Considerações Finais
Diante dos resultados, é evidente que a educação no Brasil tem passado por um processo contínuo de transformação, visando aprimorar a qualidade do ensino e da formação de professores, em busca do protagonismo do estudante em seu processo de aprendizagem, o que perpassa pelo processo de avaliação.
Como resultado, evidenciou-se a necessidade de ampliar o campo de investigação e conhecimento do processo avaliativo na Educação Superior em todo o Brasil, mas principalmente nas regiões onde não encontramos trabalhos, como o Norte e o Centro-Oeste.
Outro ponto de destaque são as duas categorias que emergiram dos dados, “concepção e processo formativo” e o “processo avaliativo”. A primeira categoria reforça a ideia de que a avaliação da aprendizagem envolve um intrincado processo de formação e reformulação de conhecimentos, influenciando por diversas fontes, conceitos e influências de diversas origens (Miguel; Justina; Ferraz, 2022). No que cerne a segunda categoria, voltada para o processo avaliativo, as pesquisas buscam a superação de uma avaliação tradicional, visando uma avaliação formativa que vai além da sala de aula e dos instrumentos avaliativos.
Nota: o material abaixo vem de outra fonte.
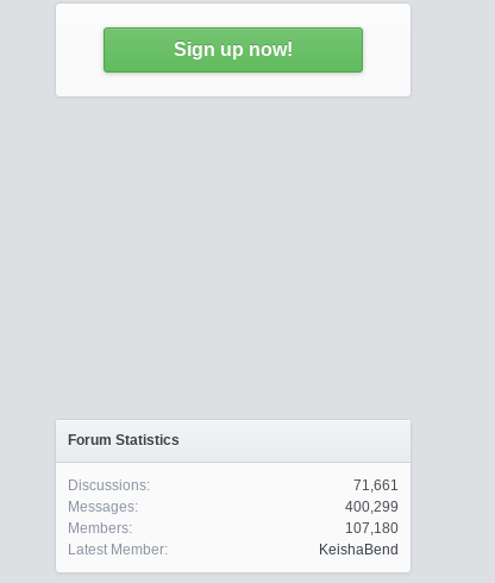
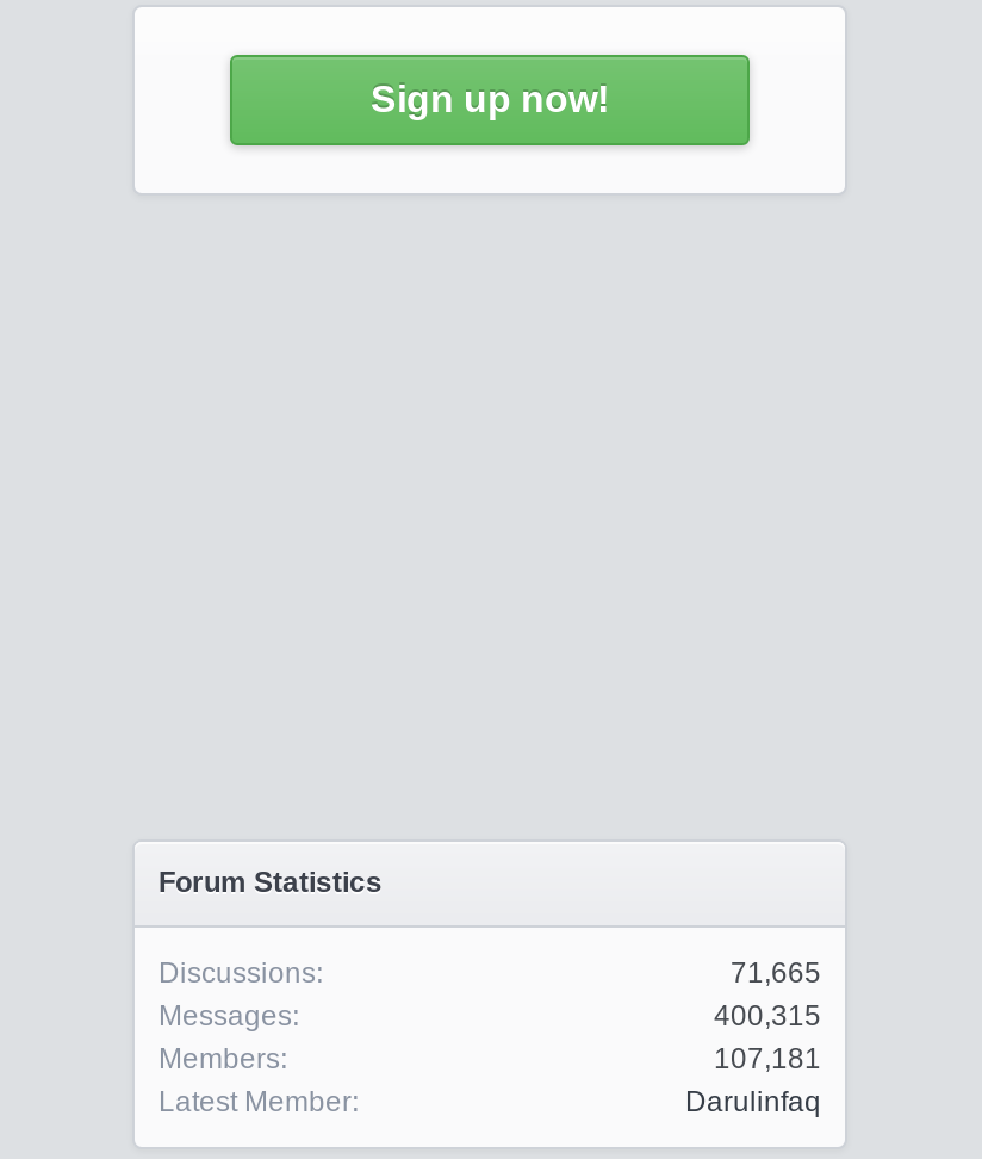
[353,477,399,494] 71,661 -> [731,956,821,990] 71,665
[345,499,399,515] 400,299 -> [714,999,821,1033] 400,315
[345,520,399,537] 107,180 -> [714,1042,821,1076] 107,181
[319,541,399,558] KeishaBend -> [685,1085,821,1118] Darulinfaq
Essas discussões destacam a importância de repensar a influência da formação educacional na manutenção de práticas avaliativas, a discrepância entre os projetos de formação de professores e sua aplicação prática, bem como a necessidade de um processo formativo que promova a reflexão e a mudança nas abordagens de avaliação, alinhando-se com as necessidades educacionais e o processo de ensino-aprendizagem.